Encourage students to keep going even if they know there are mistakes.  Professional writers don’t stop to fix every mistake as they write.  No, they know they will go back later and fix mistakes.  Once students are in the “flow” of writing, they should push on.

Encourage students to keep journals and to share those journals.  With partners or in small groups they can share their writing and receive feedback.  Positive feedback is so important to motivate a student to keep writing.

Encourage students to ask for help.  Some parents think students should write alone and confer with a teacher only when the writing is done.  Wrong.  Conferring during the writing process allows students to ask questions about verb tenses, a better way to say something, the meaning of a word, and plot possibilities.  The teacher becomes not the judge but the helper.

And I would add an idea of my own.  Write with students.  Ask them questions as you write, so they can see you welcome their help.  Share your writing when it is done, warts and all.  Model the behavior you hope they will use with you.  Let them help you.

Savoring great sentences

Good writers try to make their sentence structure invisible so that we readers are 100% engrossed in the meaning of the writing without being distracted by the grammar.  But when I read really good writing, I go back to analyze why it seems so effortless, so perfect.

Detective with a magnifying glass inspecting a newspaper.Sometimes I find incredible sentences.  Here is one of my favorite cumulative sentences, jotted down many years ago, its source now unknown to me.

“He stood at the top of the stairs and watched me, I waiting for him to call me up, he hesitating to come down, his lips nervous with the suggestion of a smile, mine asking whether the smile meant come, or go away.”

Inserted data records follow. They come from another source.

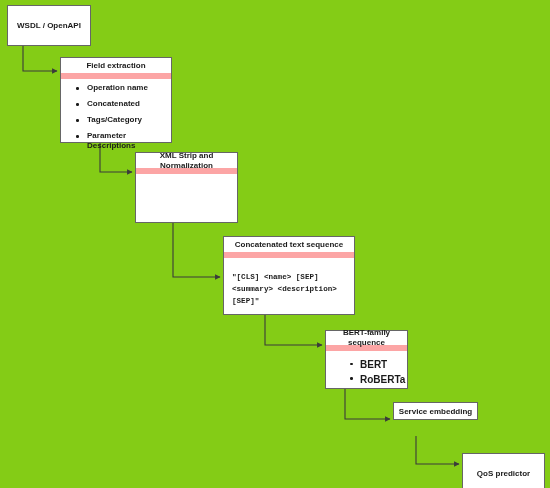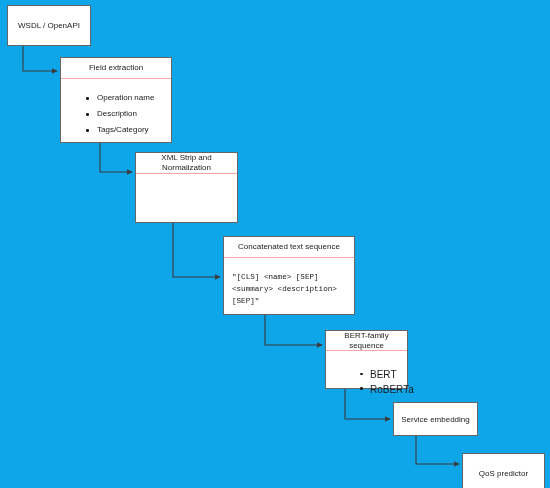--- a/index.html
+++ b/index.html
@@ -16,8 +16,9 @@
     position: relative;
     width: 550px;
     height: 488px;
-    background: #0ea5e9;
+    background: #84cc16;
     overflow: hidden;
+    font-weight: bold;
   }
   svg.connectors {
     position: absolute;

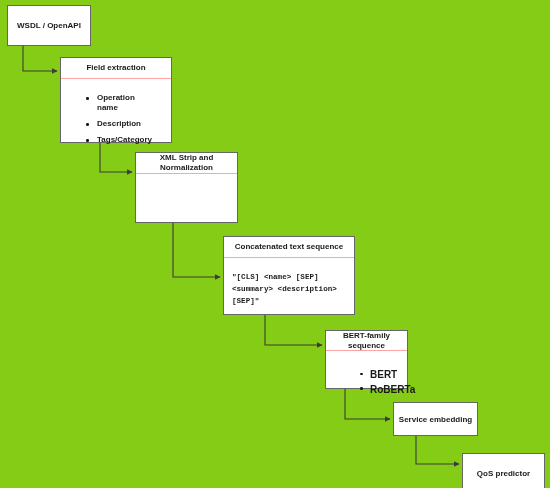--- a/index.html
+++ b/index.html
@@ -45,7 +45,7 @@
     justify-content: center;
   }
   .node-header.divided {
-    border-bottom: 1px solid #fca5a5;
+    border-bottom: 6px solid #fca5a5;
   }
   .node-body {
     box-sizing: border-box;

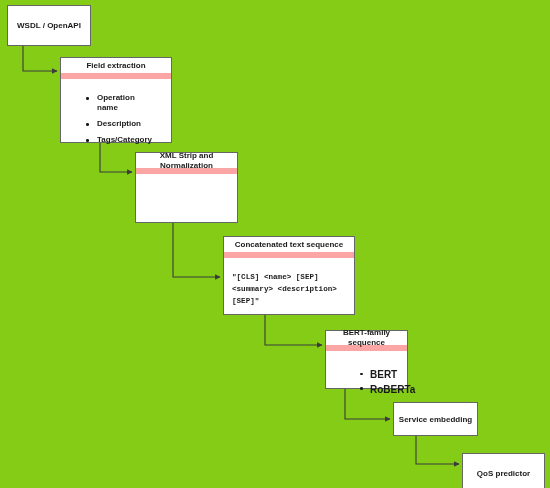--- a/index.html
+++ b/index.html
@@ -53,7 +53,7 @@
   }
   ul.bullets {
     list-style: none;
-    margin: 10px;
+    margin: 0;
     padding: 0;
   }
   ul.bullets li {

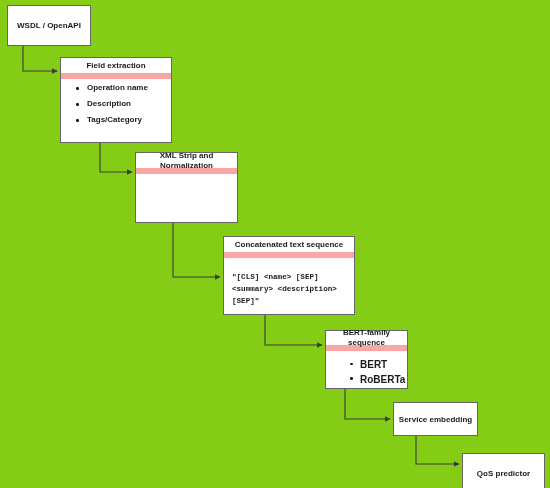--- a/index.html
+++ b/index.html
@@ -139,7 +139,7 @@
     <div class="node-body">
       <ul class="bullets">
         <li>Operation name</li>
-        <li>Description</li>
+        <li>Concatenated</li>
         <li>Tags/Category</li>
       </ul>
     </div>

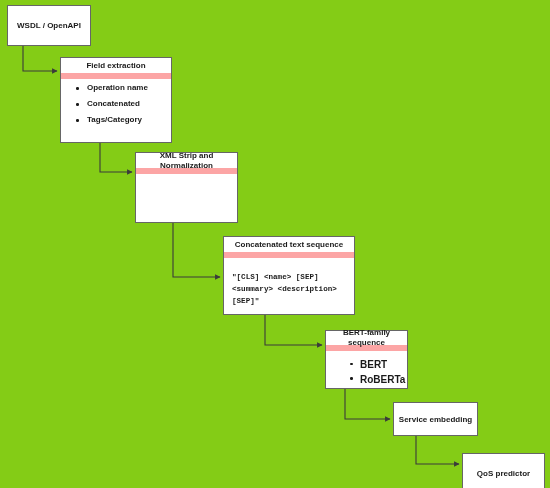--- a/index.html
+++ b/index.html
@@ -141,6 +141,7 @@
         <li>Operation name</li>
         <li>Concatenated</li>
         <li>Tags/Category</li>
+        <li>Parameter Descriptions</li>
       </ul>
     </div>
   </div>

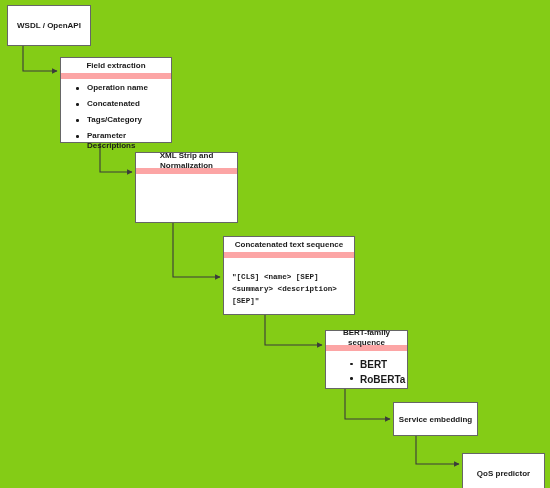--- a/index.html
+++ b/index.html
@@ -165,7 +165,7 @@
     </div>
   </div>
 
-  <div class="node" style="left:393px; top:402px; width:85px; height:34px;">
+  <div class="node" style="left:393px; top:402px; width:85px; height:18px;">
     <div class="plain-label">Service embedding</div>
   </div>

Isn’t that a great sentence?  It contains 43 words.  Usually 43-word sentences are hard to follow unless they are a list.  But this simple sentence is easy to follow.  Why?

It starts with an independent clause using all single-syllable words:  a subject (he) and two verbs (stood and watched).  Next are two phrases with parallel ideas about the two people (I and he) expressed in parallel grammar (I waiting, he hesitating).  The last two lines are also parallel ideas expressed in similar ways.  The first starts with “his lips,” and the second starts with the pronoun, “mine,” referring to her lips.

Adding to the clarity of this long sentence are the organic transitions.  The first line introduces the two people, “he” and “me”; the second line uses “I,” “him” and “me”; the third uses “he”; the fourth uses “his”; and the fifth uses “mine.”

Also adding to the sentence’s goodness is the use of “up” and “down” to create a visual image of the situation.  In the independent clause we learn a male is at the top of the stairs; in the next phrase we learn that another person is waiting to be called up by him; in the next line the word “down” is used.

Another organic transition is his “lips” and his “smile”; in the last line the word “smile” is repeated.

And finally, there are the last three words.  “Or go away” comes as a surprise.  Wait!  Did I understand this right? the reader asks, going back and re-evaluating what the sentence might really mean.  You have been bewitched by a master writer.

Are you a sentence saver?  If so, you must be a writer.